We didn’t know what to expect from one another. As theme speaker and facilitator, I stood in front of 80 strangers gathered for a three-day clergy conference. Would my offering meet their need?
Normally, my retreat participants know what to expect and have chosen to be there. This group, by contrast, had no idea what they were getting into and felt obliged to attend. The pressure was on to make this time worthy of their participation.
I began with a poem by Jane Hooper. “Please come home” is her poetic refrain. Flowing from one stanza to the next, the recited invitation becomes slower and deeper: a call to come home to ourselves, to others and to whom we truly are as people who belong to God and Earth.
After some small-group discussion, I invited comments. Susan was one of the first to speak. She talked about how hard it was to contemplate words inviting her to “come home” when in fact, she remarked frankly, she’d much rather be at home.
My heart sank. Then I had a flashback to the many times I’ve been tempted to reject whatever gift was being offered in the present moment because I was preoccupied with what I’d rather be receiving elsewhere. Home is my favourite place too; I’m drawn to what is familiar. John L. Bell’s hymn We Will Take What You Offer started circling my heart as I considered how I might respond to Susan’s resistance. What might I offer — and receive — in this moment?
But then Susan’s remarks took a positive turn. She recalled being moved by the musical Come From Away and wondered aloud about the choice 7,000 travellers were faced with on Sept. 11, 2001, when they landed unexpectedly in Gander, N.L. Some were returning from travels abroad, and many were worried about family members back home. Would they focus on being stuck on the Rock when they would rather be at home themselves — or would they receive what was being offered in Gander? Would they choose there or here?
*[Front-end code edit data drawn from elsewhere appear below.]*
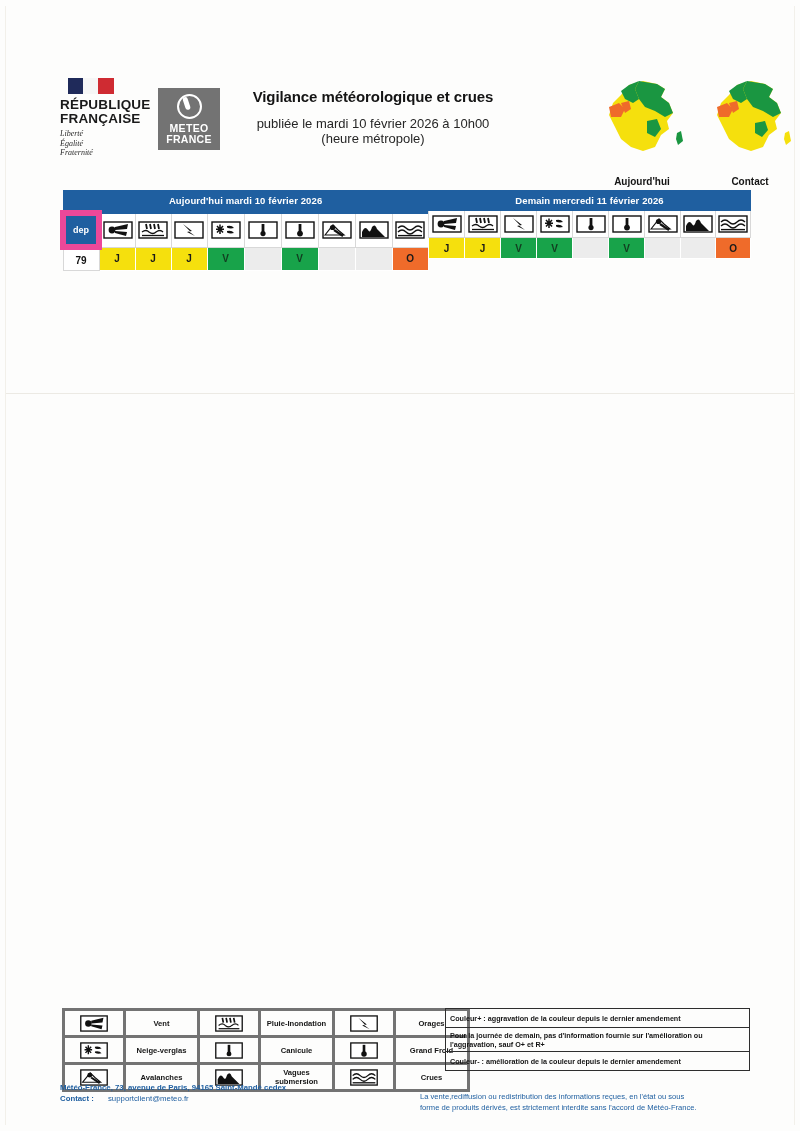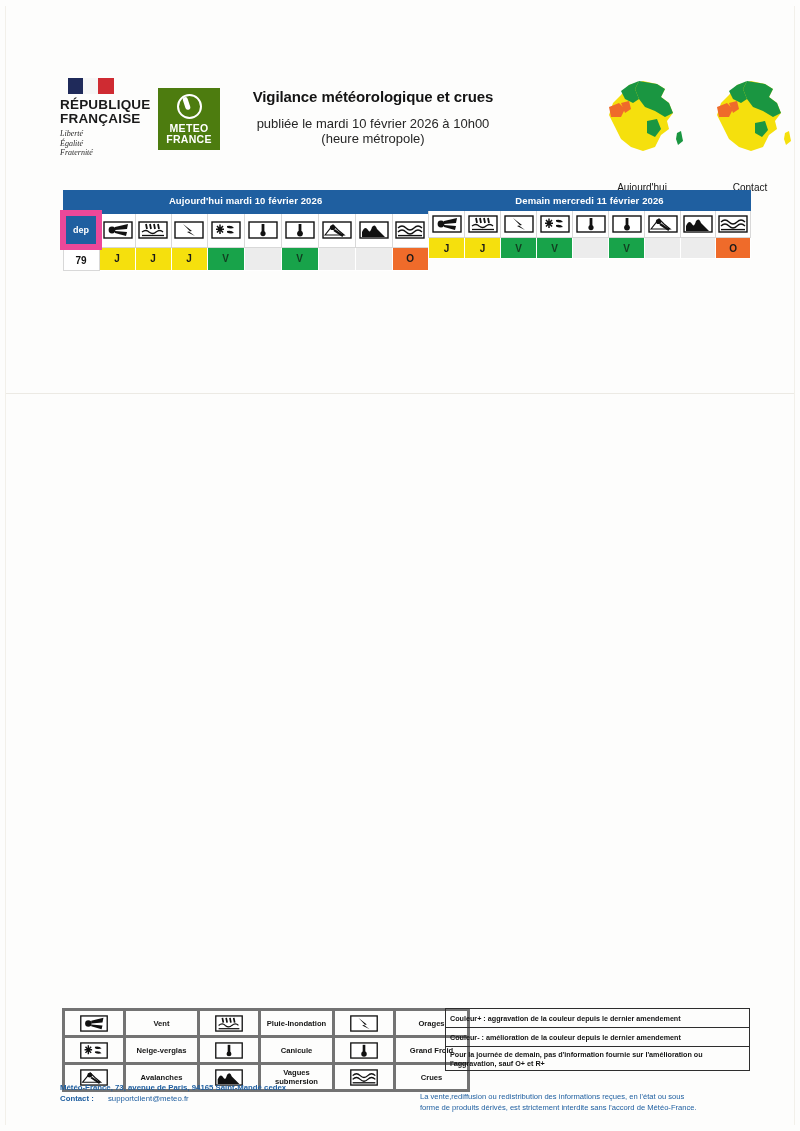--- a/index.html
+++ b/index.html
@@ -86,7 +86,7 @@
     position: absolute;
     left: 98px; top: 16px;
     width: 62px; height: 62px;
-    background: #4d7c0f;
+    background: #737373;
     color: #ffffff;
     display: flex;
     flex-direction: column;

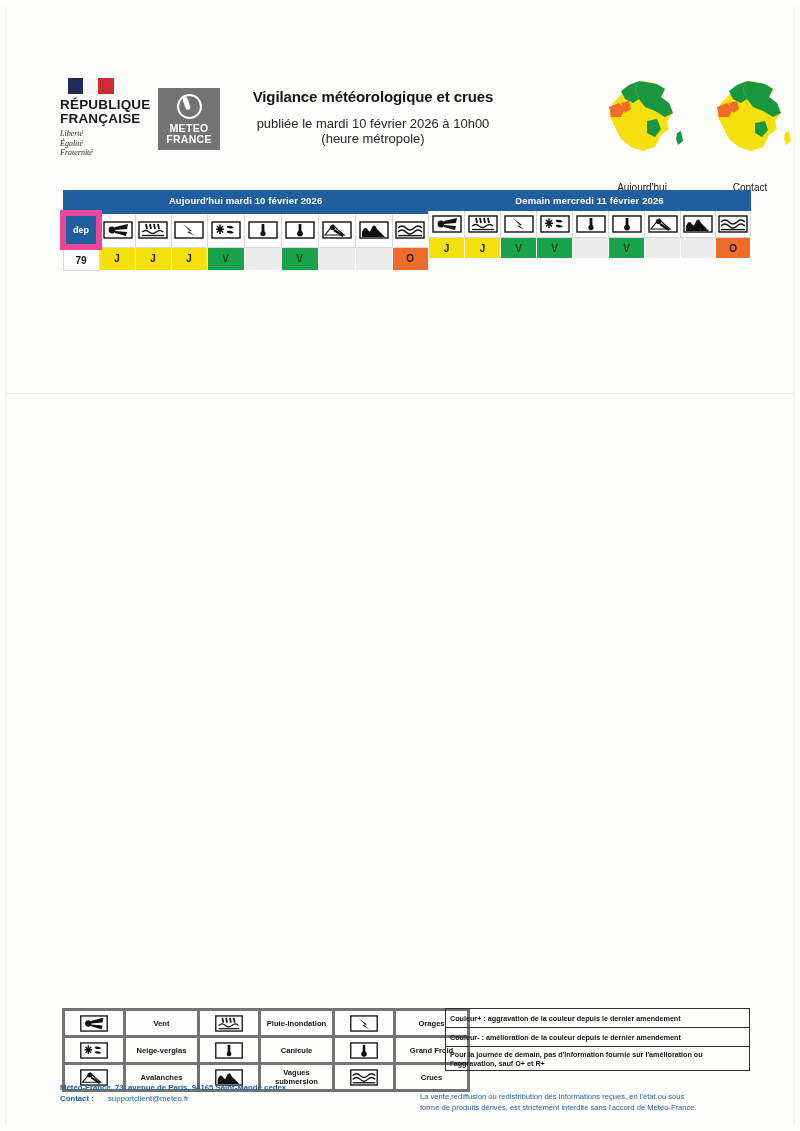--- a/index.html
+++ b/index.html
@@ -152,9 +152,9 @@
   .map-cell.tomorrow { left: 120px; }
   .map-svg { display: block; margin: 0 auto; }
   .map-label {
-    margin-top: 23px;
+    margin-top: 17px;
     font-size: 10px;
-    font-weight: normal;
+    font-weight: bold;
     color: #141414;
   }
 

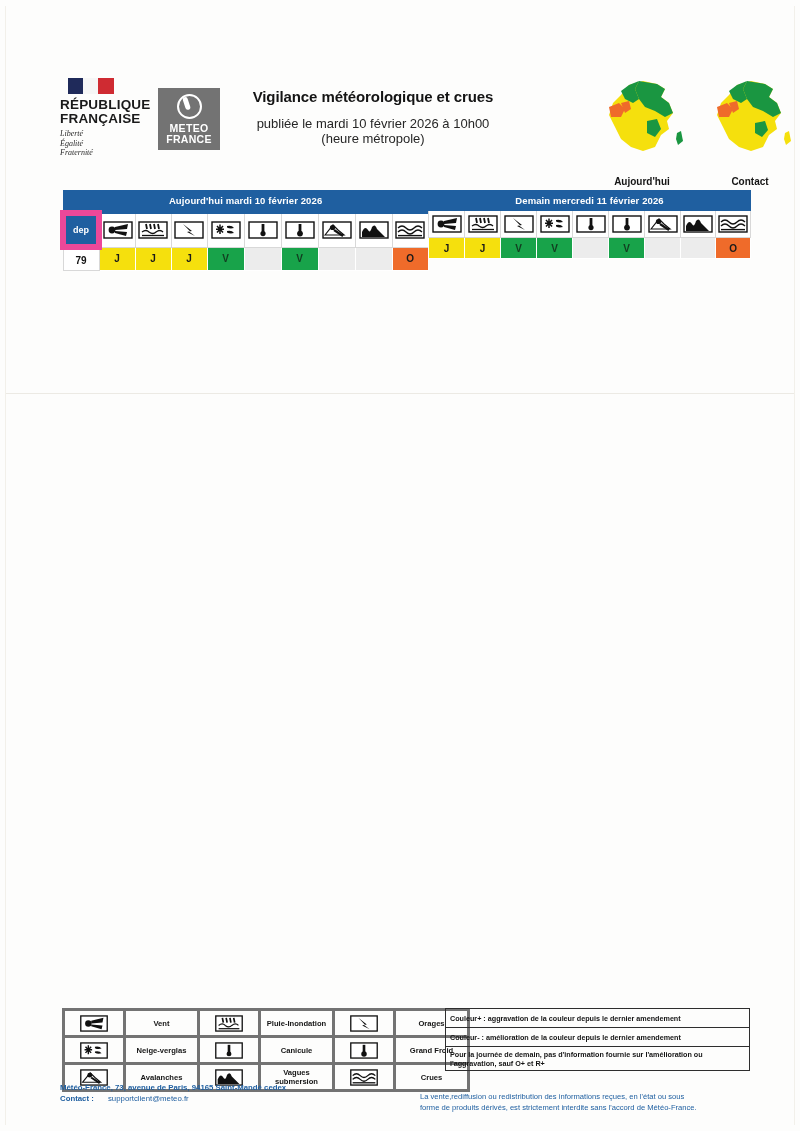--- a/index.html
+++ b/index.html
@@ -678,10 +678,10 @@
             <td>Couleur+ : aggravation de la couleur depuis le dernier amendement</td>
           </tr>
       <tr>
+            <td>Pour la journée de demain, pas d'information fournie sur l'amélioration ou l'aggravation, sauf O+ et R+</td>
+          </tr>
+      <tr>
             <td>Couleur- : amélioration de la couleur depuis le dernier amendement</td>
-          </tr>
-      <tr>
-            <td>Pour la journée de demain, pas d'information fournie sur l'amélioration ou l'aggravation, sauf O+ et R+</td>
           </tr>
     </tbody>
       </table>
Many of us have heard stories of the lifelong friendships begun in Gander over those dramatic days. The “plane people,” as they were called, arrived from more than 90 countries and had diverse dietary needs and religious practices. As Claude Elliott, the mayor of Gander, told The New Yorker, “We started off with 7,000 strangers, but we finished with 7,000 family members.”
There’s nothing better than Newfoundland hospitality for transforming strangers into family. And yet every day, I miss opportunities to accept such hospitality. Every smile or invitation presents me with a choice: will I receive what’s offered with gratitude or wish for something else?
Susan articulated her choice that day: she would be here rather than there, and she would receive what was offered. She made it possible for each of us to accept the invitation to be with one another in a more open, gracious way than we might otherwise have been. We became grateful for our time together. It taught us something about being more grateful at home too.
Mardi Tindal is a facilitator and mentor with the Center for Courage & Renewal and a former United Church moderator.